Há uma diferença em pedir uma discussão mais aprofundada da proposta e inventar entraves desnecessários ou uma suposta oposição popular.

As pessoas foram ouvidas em eleições. Se não nos agrada o que as maiorias eleitas decidem, isso é uma história diferente.

E ainda podemos falar da importantíssima questão da segurança rodoviária.

É facto pouco conhecido mas as estatística mostram-nos que há uma diferença abismal na mortalidade em atropelamentos consoante a velocidade praticada na rua em questão. A maior parte das vítimas de um atropelamento a 50km/h não sobrevivem ao acidente. Já, a 30 km/h, a maior parte sairá apenas com ferimentos ligeiros ou graves.

Não me querendo alongar mais, permitam-me uma consideração final.

É muito triste que em Portugal a relação entre os automóveis e as cidades seja tão má. É triste que tenhamos de remar contra a corrente para aprovar medidas mínimas que visam equilibrar a distribuição do espaço público ou simplesmente harmonizar a forma como o carro se relaciona com o meio urbano.

É triste que tenhamos meios de comunicação social a fazer propaganda a autoproclamados “estudos” que nada mais são do que contas ultra simplistas feitas à pressa com o objetivo de promover um dos lados do debate.

É triste que tenhamos um presidente da CML a recusar-se a implementar uma medida que foi aprovada por uma maioria democraticamente eleita e a colocar todos os entraves possíveis à saudável discussão desta proposta.

É triste que tenhamos uma associação de automobilistas constantemente a tentar barrar o progresso no espaço público e a fazer campanha ativamente pelo retrocesso no urbanismo e a acicatar a relação já de si tóxica que existe entre a cidade e o carro. Além de triste, deixa-me a questionar a verdadeira utilidade de tal associação.

É triste termos comentadores na televisão a troçar de uma medida que apenas visa equilibrar a vida da cidade, fazendo uso de expressões como “conduzir como um atrasado”.

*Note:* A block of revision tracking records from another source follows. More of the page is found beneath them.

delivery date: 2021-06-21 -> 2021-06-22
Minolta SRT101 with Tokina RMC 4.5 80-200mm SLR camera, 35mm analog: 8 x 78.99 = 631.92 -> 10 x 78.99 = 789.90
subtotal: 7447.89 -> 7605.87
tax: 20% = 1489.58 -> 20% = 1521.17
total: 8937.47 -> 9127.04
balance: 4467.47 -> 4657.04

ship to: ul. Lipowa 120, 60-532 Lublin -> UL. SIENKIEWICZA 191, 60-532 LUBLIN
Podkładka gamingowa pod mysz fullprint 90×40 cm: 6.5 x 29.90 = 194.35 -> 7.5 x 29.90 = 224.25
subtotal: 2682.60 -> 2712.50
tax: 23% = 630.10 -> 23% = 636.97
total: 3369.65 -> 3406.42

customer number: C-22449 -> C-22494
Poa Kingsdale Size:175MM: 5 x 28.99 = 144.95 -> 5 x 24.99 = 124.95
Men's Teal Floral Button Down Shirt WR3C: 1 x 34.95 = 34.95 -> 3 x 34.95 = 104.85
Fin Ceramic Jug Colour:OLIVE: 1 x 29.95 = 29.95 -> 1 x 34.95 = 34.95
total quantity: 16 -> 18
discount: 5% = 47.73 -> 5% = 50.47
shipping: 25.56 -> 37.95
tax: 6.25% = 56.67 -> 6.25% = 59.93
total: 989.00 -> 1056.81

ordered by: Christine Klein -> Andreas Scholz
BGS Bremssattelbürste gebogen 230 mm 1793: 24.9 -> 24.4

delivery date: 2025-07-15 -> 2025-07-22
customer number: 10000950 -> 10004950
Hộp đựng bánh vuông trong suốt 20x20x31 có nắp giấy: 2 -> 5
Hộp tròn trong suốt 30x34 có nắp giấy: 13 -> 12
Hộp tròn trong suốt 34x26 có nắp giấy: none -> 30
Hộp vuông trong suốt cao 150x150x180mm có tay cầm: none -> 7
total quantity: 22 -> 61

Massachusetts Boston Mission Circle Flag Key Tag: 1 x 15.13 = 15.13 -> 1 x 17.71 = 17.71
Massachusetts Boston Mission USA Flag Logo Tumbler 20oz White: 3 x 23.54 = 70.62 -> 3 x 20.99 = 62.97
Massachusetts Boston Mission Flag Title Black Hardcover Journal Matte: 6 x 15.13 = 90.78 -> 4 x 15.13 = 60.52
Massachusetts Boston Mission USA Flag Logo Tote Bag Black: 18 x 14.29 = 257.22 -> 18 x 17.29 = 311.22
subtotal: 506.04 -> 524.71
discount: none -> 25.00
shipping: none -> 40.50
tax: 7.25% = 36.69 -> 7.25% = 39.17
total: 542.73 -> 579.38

É triste que tenhamos uma geração de automobilistas que se acha numa espécie de direito natural divino ao espaço público que ocupa, que acha insultuoso ter que cumprir limites de velocidade ou regras de estacionamento e que é incapaz de imaginar um paradigma de mobilidade diferente, resumindo-se ao mais elementar conformismo e egoísmo.

Só queremos uma cidade para todos. De que todos possamos usufruir com qualidade e em segurança. Acho que não é pedir muito.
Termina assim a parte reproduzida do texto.